L’arresto del musicista. Torrence, titolare di una delle agenzie d’investigazioni più famose del mondo stava rischiando non solo la propria reputazione ma anche un’intera carriera votata al trionfo della Giustizia. Lo stesso capo della polizia giudiziaria parigina lo accusava di aver trafugato il principale corpo di un efferato reato. José, persona perbene che conduceva una vita del tutto regolare e leader di una delle migliori jazz band di Montmartre, quella del Cabaret du Pingouin, in rue Fontaine, era stato accusato dell’omicidio dello Zio John. Quest’ultimo era un vecchio americano ricchissimo ed eccentrico, assiduo frequentatore dei locali notturni di Montmartre conosciuto ovunque con l’affettuoso nomignolo di Zio John. L’anziano era stato trovato pugnalato alla schiena, a pochi passi dal Pingouin da cui era appena uscito. I suoi gioielli erano scomparsi, e così pure i soldi che aveva con sé. La polizia era convinta che José avesse fatto fuori lo Zio John per rapinarlo, non sapendo che dietro l’omicidio c’era lo zampino del Banchiere, individuo equivoco, che spesso aveva minacciato di vendicarsi di José che si era messo insieme a Julie, l’ex donna del Banchiere.
“…Non ne poteva più del Banchiere... Poi le spiegherò meglio... Ci amiamo...”.
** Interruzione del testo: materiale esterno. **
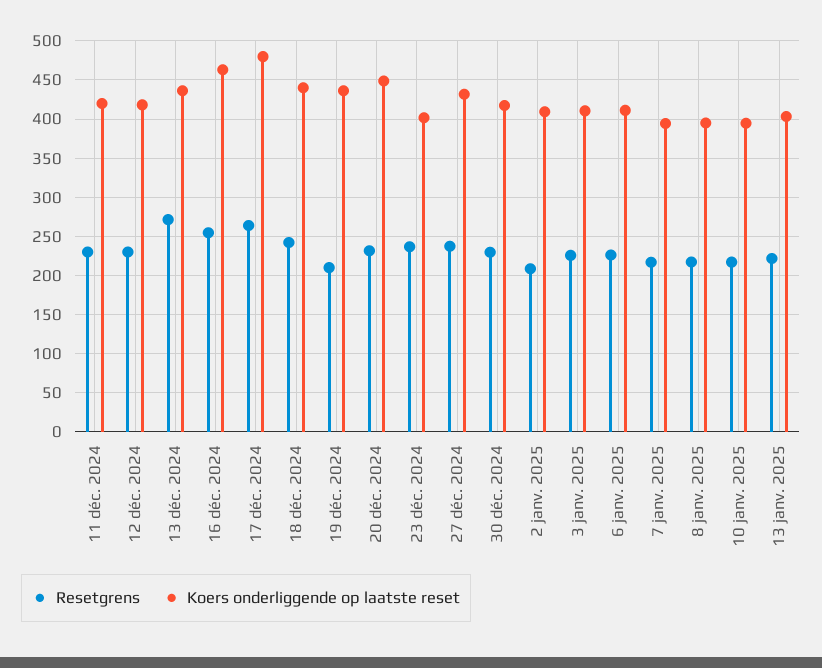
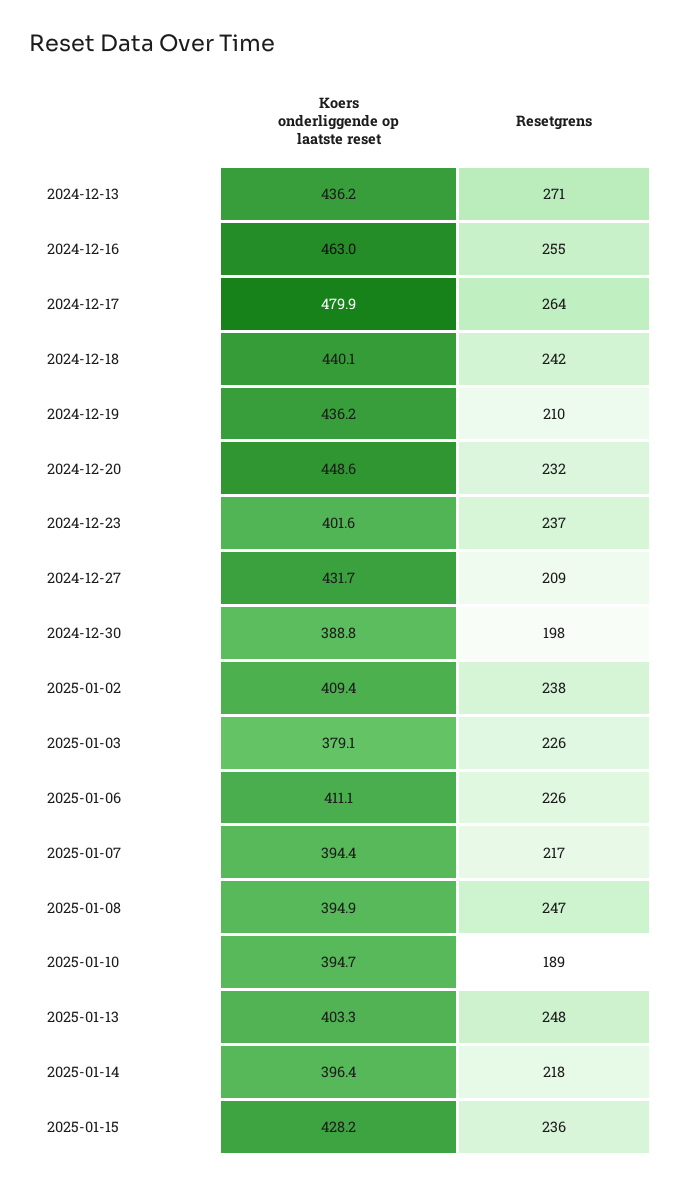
Resetgrens, 11 déc. 2024: 230 -> none
Koers onderliggende op laatste reset, 11 déc. 2024: 420 -> none
Resetgrens, 12 déc. 2024: 230 -> none
Koers onderliggende op laatste reset, 12 déc. 2024: 420 -> none
Resetgrens, 27 déc. 2024: 240 -> 209
Resetgrens, 30 déc. 2024: 230 -> 198
Koers onderliggende op laatste reset, 30 déc. 2024: 420 -> 388.8
Resetgrens, 2 janv. 2025: 210 -> 238
Koers onderliggende op laatste reset, 3 janv. 2025: 410 -> 379.1
Resetgrens, 8 janv. 2025: 220 -> 247
Resetgrens, 10 janv. 2025: 220 -> 189
Resetgrens, 13 janv. 2025: 220 -> 248
Koers onderliggende op laatste reset, 2025-01-14: none -> 396.4
Resetgrens, 2025-01-14: none -> 218
Koers onderliggende op laatste reset, 2025-01-15: none -> 428.2
Resetgrens, 2025-01-15: none -> 236

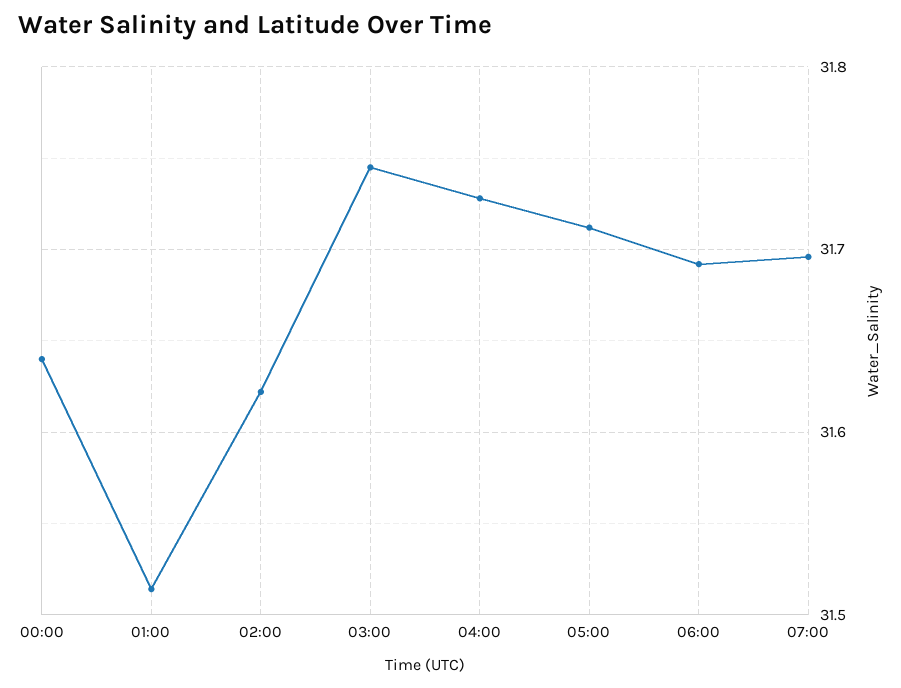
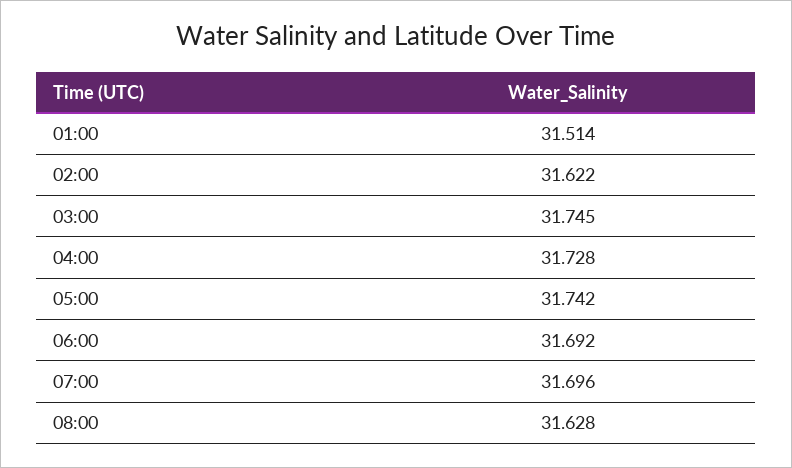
00:00: 31.64 -> none
05:00: 31.71 -> 31.742
08:00: none -> 31.628

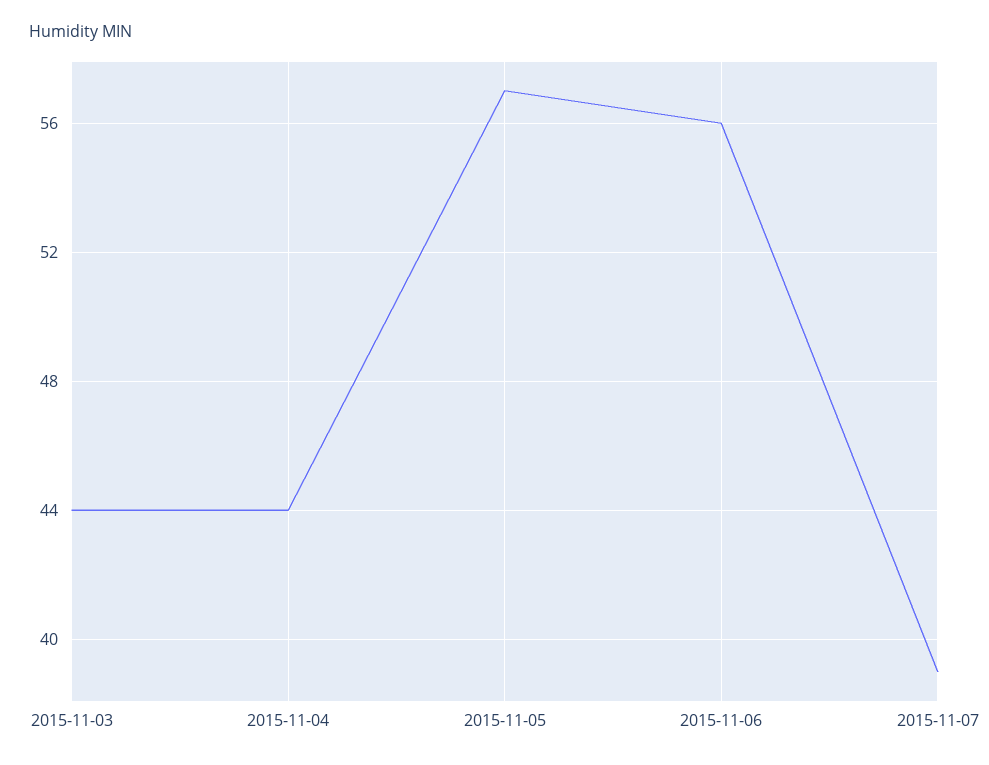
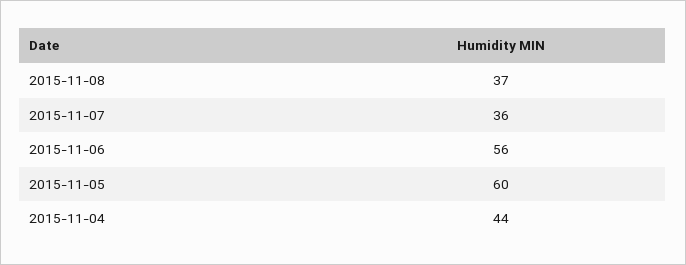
2015-11-03: 44 -> none
2015-11-05: 57 -> 60
2015-11-07: 39 -> 36
2015-11-08: none -> 37

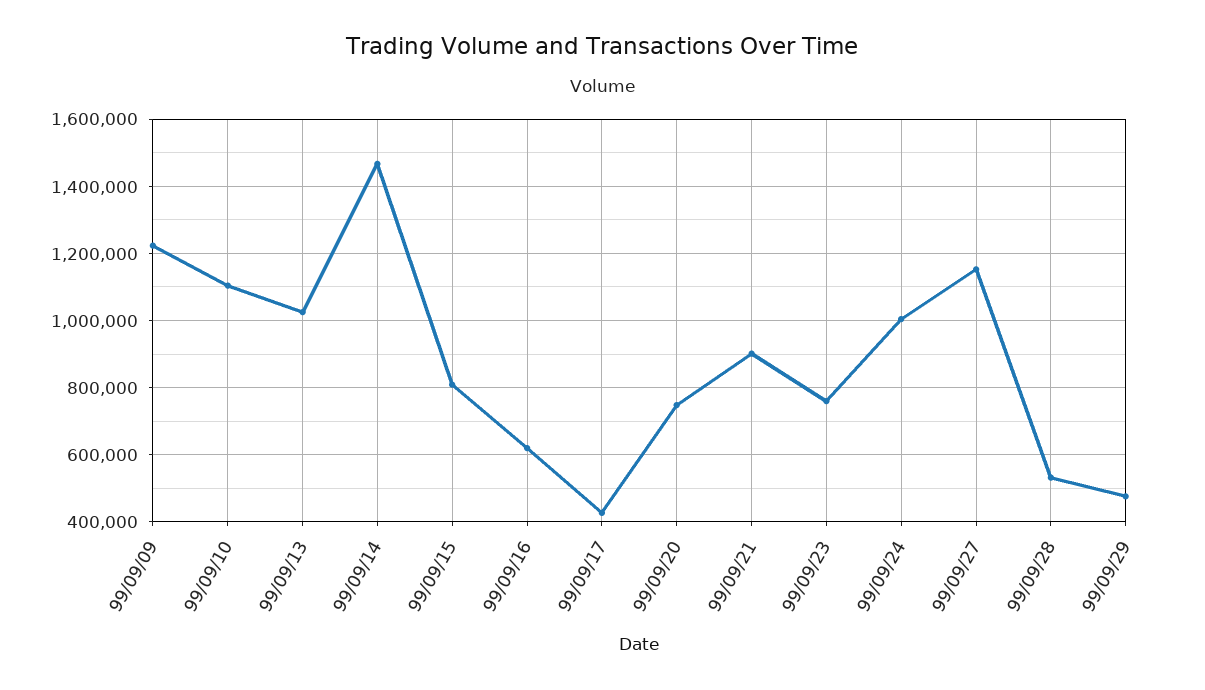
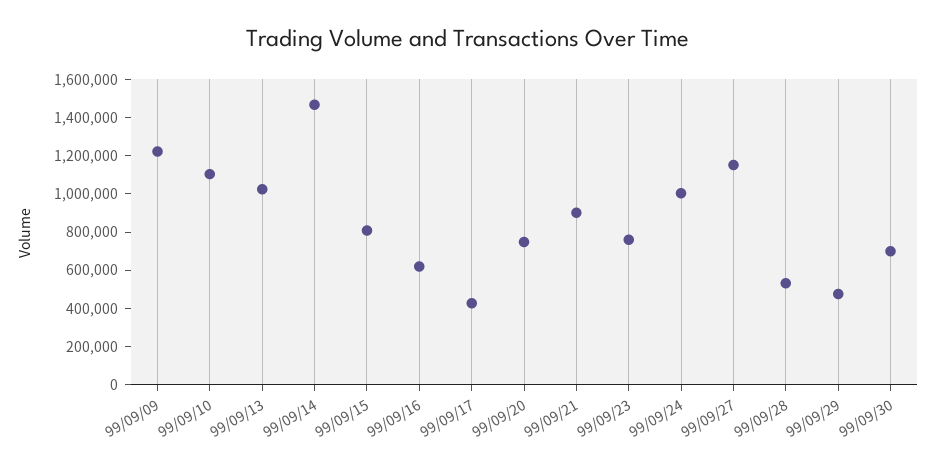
99/09/30: none -> 700000

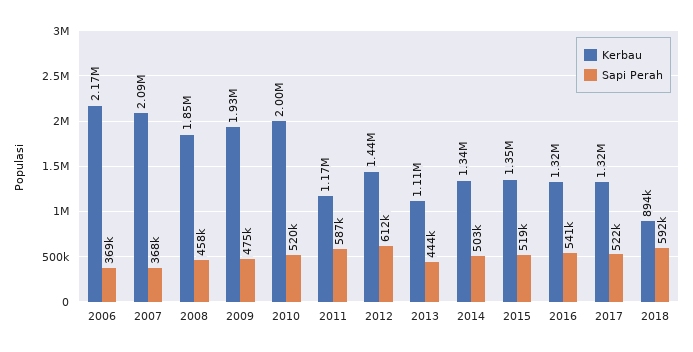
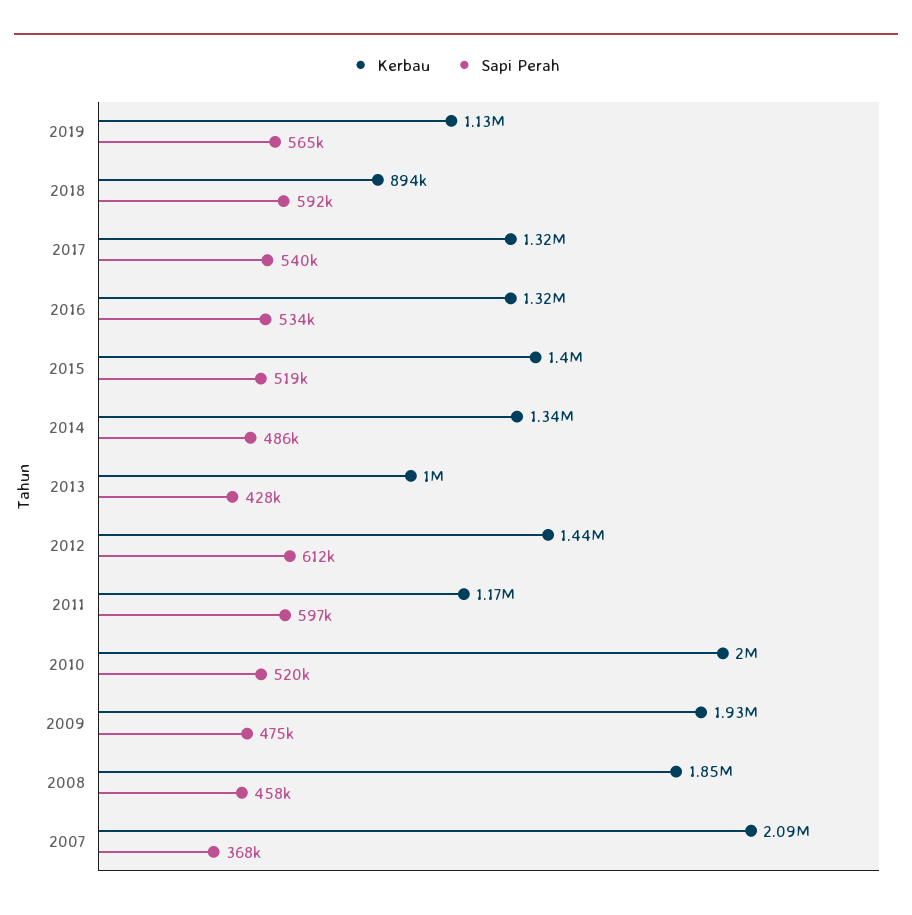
Kerbau, 2006: 2170000 -> none
Sapi Perah, 2006: 369000 -> none
Sapi Perah, 2011: 587000 -> 597000
Kerbau, 2013: 1110000 -> 1000000
Sapi Perah, 2013: 444000 -> 428000
Sapi Perah, 2014: 503000 -> 486000
Kerbau, 2015: 1350000 -> 1400000
Sapi Perah, 2016: 541000 -> 534000
Sapi Perah, 2017: 522000 -> 540000
Kerbau, 2019: none -> 1130000
Sapi Perah, 2019: none -> 565000

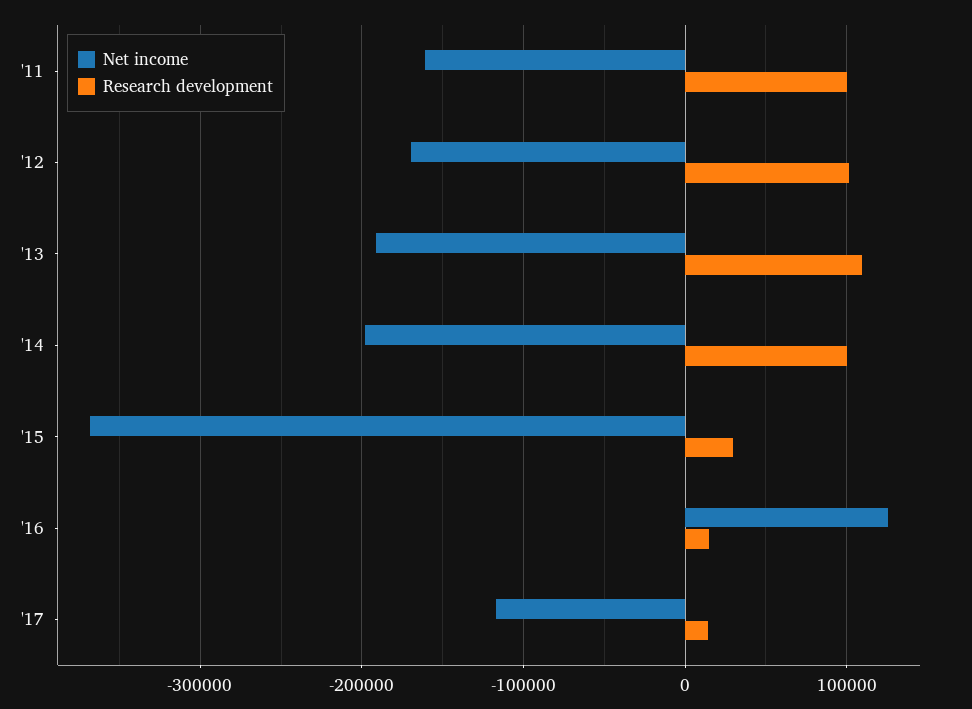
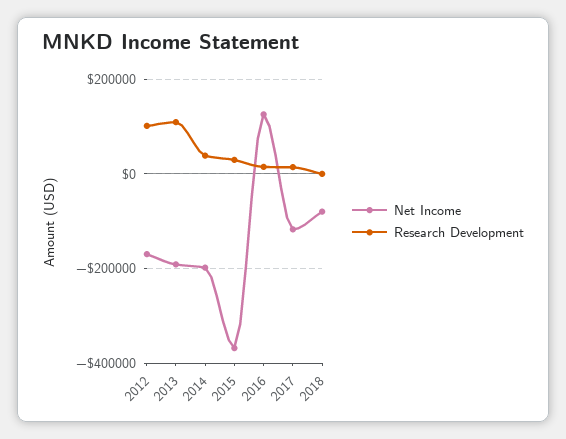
Net income, '11: -160000 -> none
Research development, '11: 100000 -> none
Research development, '14: 100000 -> 40000
Net income, 2018: none -> -80000
Research development, 2018: none -> 0

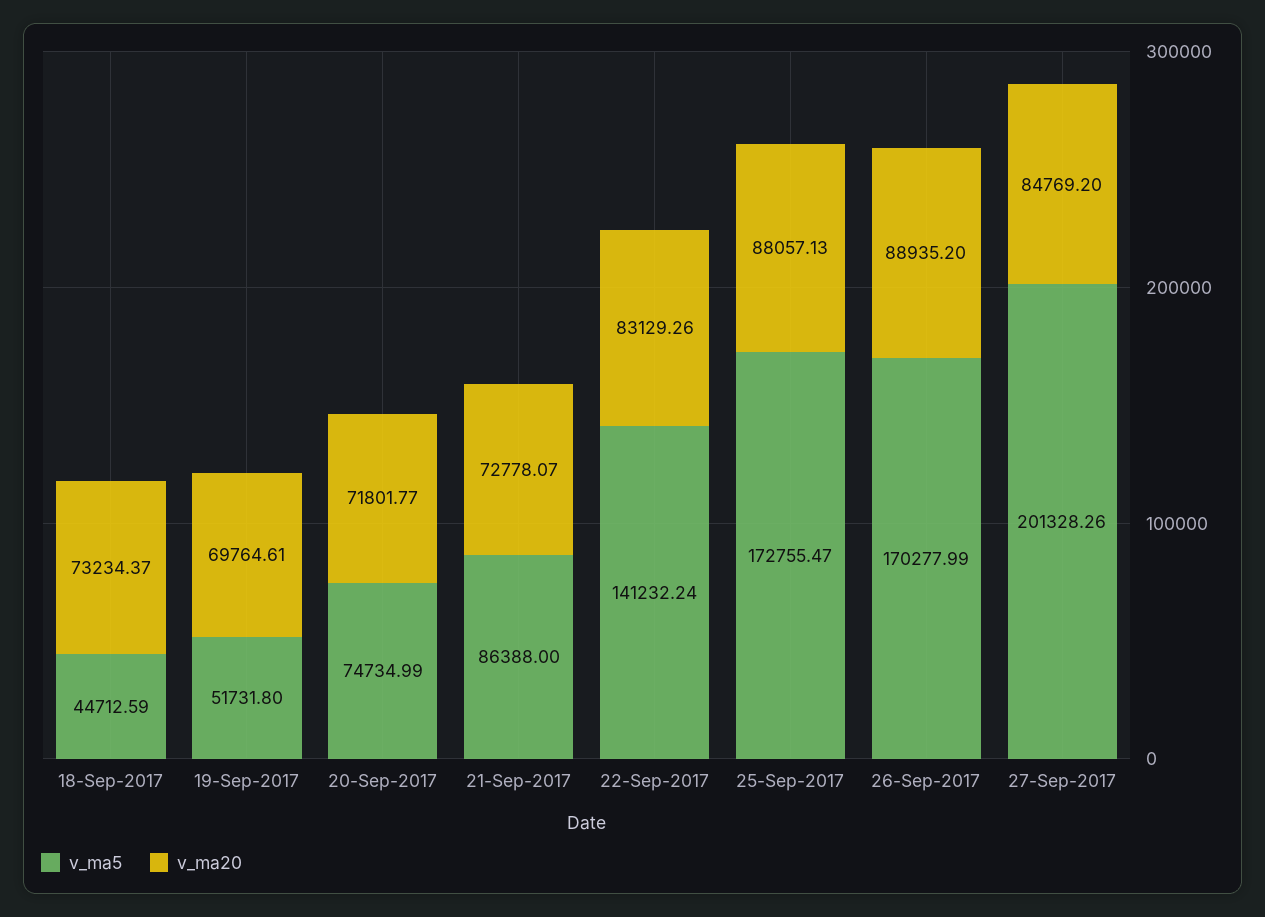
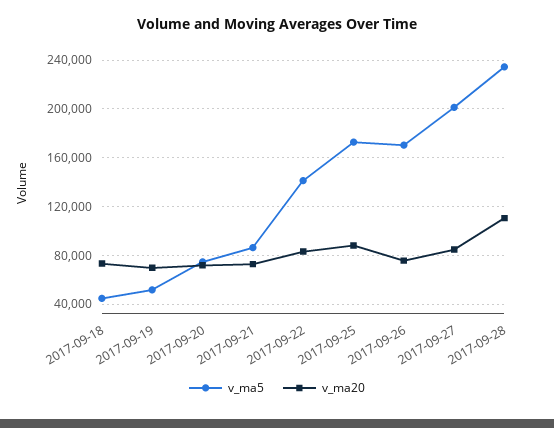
v_ma20, 26-Sep-2017: 88935.2 -> 75000
v_ma5, 2017-09-28: none -> 235000
v_ma20, 2017-09-28: none -> 110000

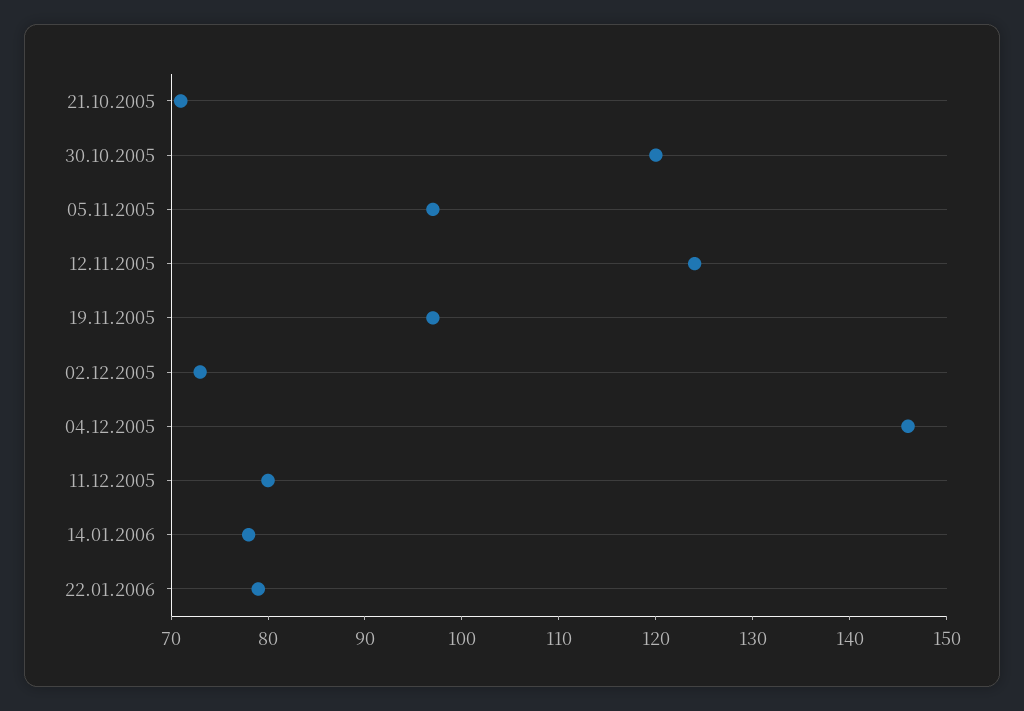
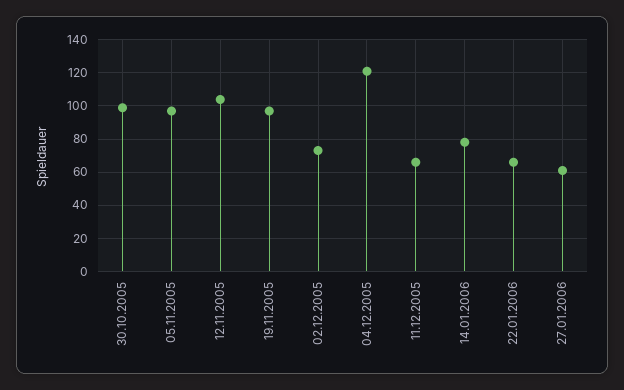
21.10.2005: 71 -> none
30.10.2005: 120 -> 100
12.11.2005: 124 -> 105
04.12.2005: 146 -> 120
11.12.2005: 80 -> 65
22.01.2006: 79 -> 65
27.01.2006: none -> 60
Quando, all’alba di una mattina di maggio José aveva chiesto l’aiuto di Torrence, l’investigatore senza neanche radersi era saltato su un taxi, si era fermato in boulevard Raspail a prendere Émile, il suo inseparabile Émile che si spacciava per fotografo o per impiegato dell’Agenzia O, di cui era invece il cervello.
“Andiamo, Émile... Che brutto mestiere... Arresteranno un musicista che non ha fatto niente di male...”.
Lo strangolatore di Moret. I fatti accaddero il 7 giugno. Quando, come tutti, ne lessero la cronaca sui giornali, Torrence e Émile si limitarono ad aggrottare la fronte senza immaginare che si sarebbero occupati di quel caso. I giorni passavano e ogni mattina i quotidiani titolavano “Il mistero di Moret s’infittisce”, il caso rappresentava una sfida per Émile, quindi un lunedì mattina, arrivando in ufficio, Torrence ebbe la sorpresa di trovare il giovane vestito di chiaro, come per una scampagnata. Considerato che al momento non c’era granché da fare in agenzia, Torrence e Émile sarebbero andati a pranzo fuori Parigi. Il fotografo, al volante della “macchinetta scoperta” si dirigeva verso la foresta di Fontainebleau. Solo lungo la strada Torrence si ricordò di colpo dello strano caso di Moret-sur-Loing. “Due uomini che si chiamano allo stesso modo, che dichiarano entrambi di venire da Carcassonne, che in due locande di Moret-sur-Loing chiedono la camera 9, e che subiscono la stessa sorte, nella stessa notte!”.
Il vecchio con il portamine. Erano esattamente le undici del mattino e dal suo tavolino all’aperto, in un caffè dei Grands Boulevards, Émile poteva vedere l’orologio elettrico dell’incrocio di Montmartre. Era una delle prime belle giornate di primavera: l’aria era tiepida, il sole inebriante, e la maggior parte delle donne sfoggiava abiti dai colori vivaci e Émile non aveva nulla da fare. Il cervello del giovane era a riposo fino a quando all’improvviso qualcosa l’aveva strappato dal suo stato di torpore, ma non sapeva ancora che cosa fosse. “22...”. Nessuno accanto a lui aveva parlato, poi Émile ebbe un’illuminazione: quelle parole non le aveva lette, ma le aveva decifrate. Infatti anni prima Émile si era arruolato in Marina, dove aveva imparato il codice Morse.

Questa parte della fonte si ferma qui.